Overnight last night, as I was trying to handsteer a lot in strong winds, I found that the instrument lights kept going off erratically - when I pressed the button the lights always came on instantly, but then odd ones would turn off again after a short time - including my wind and speed display - not very helpful when you're trying to tack (after finding yourself 'hove-to') or reef down under a very dark, overcast, night sky!
"Nereida" kept a reasonable course over much of the night but I decided it was about time I got the wind-steering gear (the German Windpilot) into action since I was going to be on this starboard tack for quite a time - and I could do with a bit of a rest from constantly jumping up into the cockpit & worrying about the course we were making.
So I brought 'Hermann' into action - actually a very simple thing to do but since I'd done it so very little over the last few years, I had a bit of a 'hang up' about it (should have done it yesterday but generator oil change took precedence).
I got us going nicely on course, locked off the wheel and set Hermann into action - with a few easily-made, minor adjustments we were trundling along nicely on course.
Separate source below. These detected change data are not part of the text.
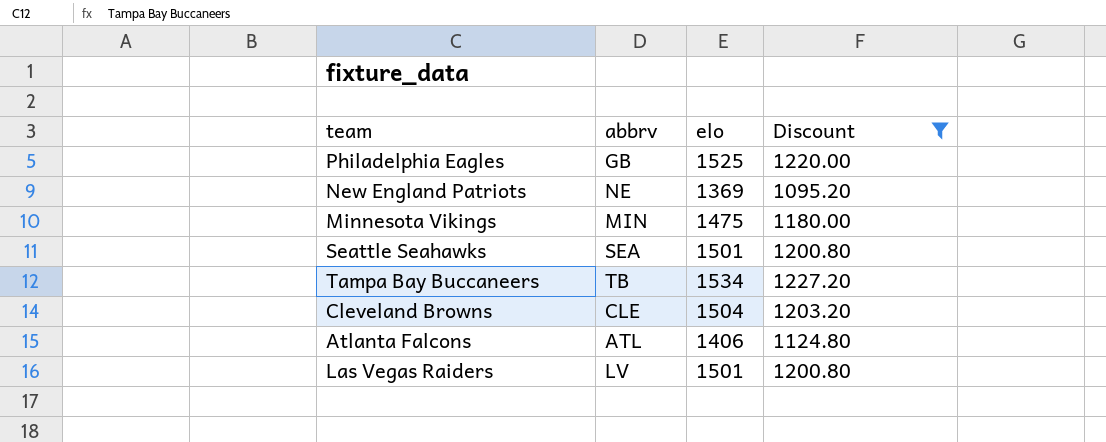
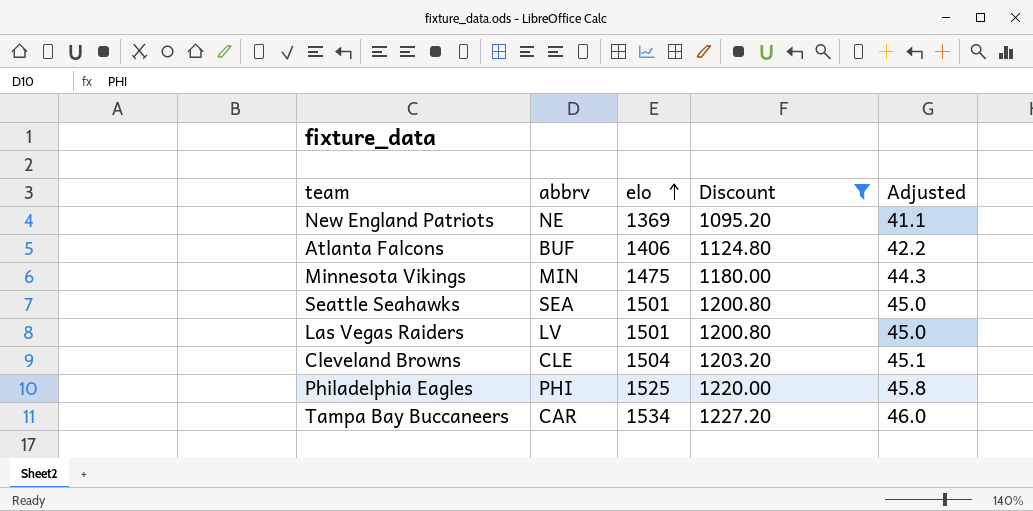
row order: none -> elo ascending
column Adjusted | formula: none -> [elo] * 0.03
Atlanta Falcons | abbrv: ATL -> BUF
Philadelphia Eagles | abbrv: GB -> PHI
Tampa Bay Buccaneers | abbrv: TB -> CAR

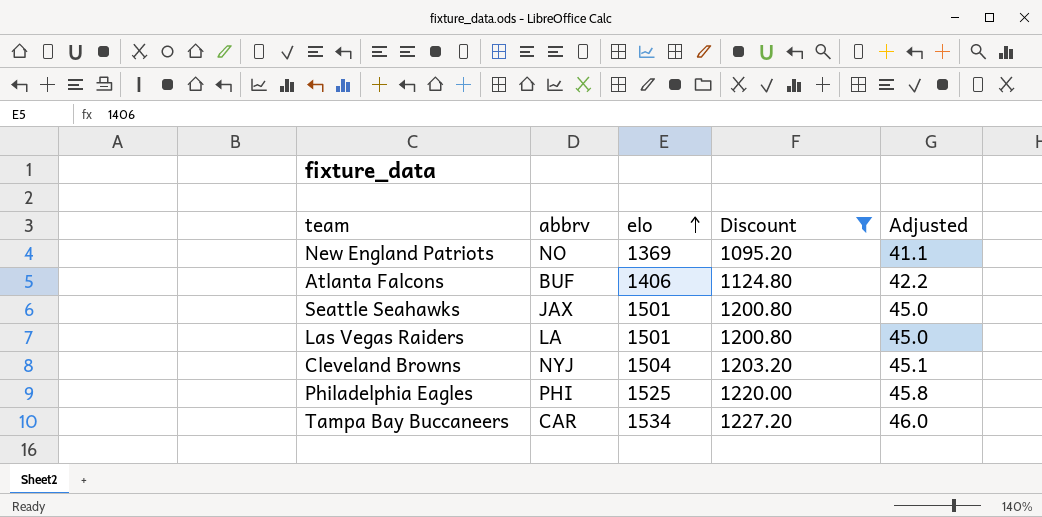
row Minnesota Vikings: MIN | 1475 | 1180.00 | 44.3 -> none
New England Patriots | abbrv: NE -> NO
Seattle Seahawks | abbrv: SEA -> JAX
Las Vegas Raiders | abbrv: LV -> LA
Cleveland Browns | abbrv: CLE -> NYJ

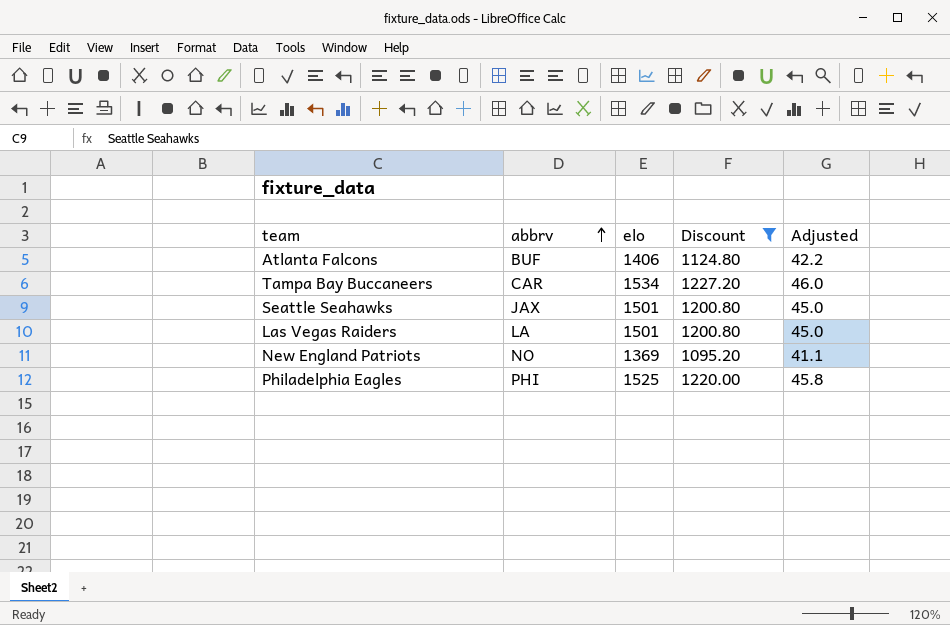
row order: elo ascending -> abbrv ascending
row Cleveland Browns: NYJ | 1504 | 1203.20 | 45.1 -> none

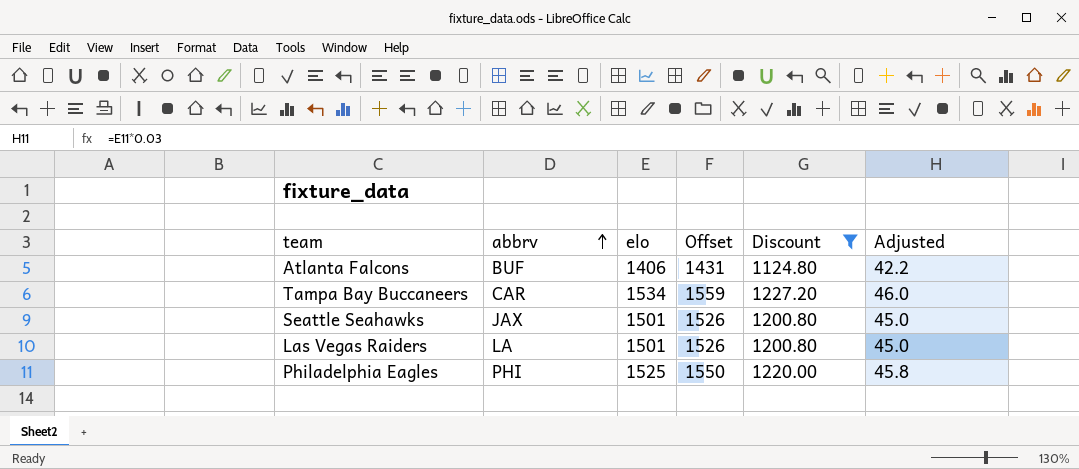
column Offset | formula: none -> [elo] + 25
row New England Patriots: NO | 1369 | 1095.20 | 41.1 -> none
The good news is that we are now able to make less westing (into that threatening, developing, High pressure area) since I can control our direction, unlike yesterday when I was forced to maintain a close reach. The wind has veered more so it was important for me to be able to keep us going no higher than SW. Steering by the wind means I need to keep an eye on the wind direction, but also means no battery power usage!
Looking at the weather info downloaded this morning, it seems I need to keep going SSW-SW for several more days before, hopefully, the wind goes gradually into the NE & then E to take me on a run to Hawaii. A N gale is forecast for the coast region & might reach out to affect me a bit tonight or tomorrow - good news if it brings good wind!!
Well, the sun got out again, Hermann is keeping us on course beautifully and the seas have calmed down from last night - although the occasional big swell comes along, as you'd expect. I spent some time writing up my logs and emailing and had a good nap instead of looking at the autopilot wiring - tomorrow! When the latest weatherfaxes were downloaded, they made it clear that I must try to keep going due S, if possible, rather than get any further west, if I'm to avoid the 'no-wind' zone of high pressure - already today the pressure on my path rose to 1023, although it's now down to 1021. The wind is N, so it's difficult to go dead downwind - I may have to gybe onto port tack at some point if I see the wind dropping or the pressure rising again.
After our roll call, I had a good meal and then relaxed - the sky had cleared a lot and the stars were out - I saw all the familiar ones: Cassiopeia, the Plough, etc and was pleased to spot my favourite little constellation, Delphinus (the dolphin), close to Cygnus. The sea and air temperatures have risen to 17C and 18C, so it is definitely getting warmer gradually. I'm just south of Pt Conception (well over 300 mls off), so entering S. California in latitude.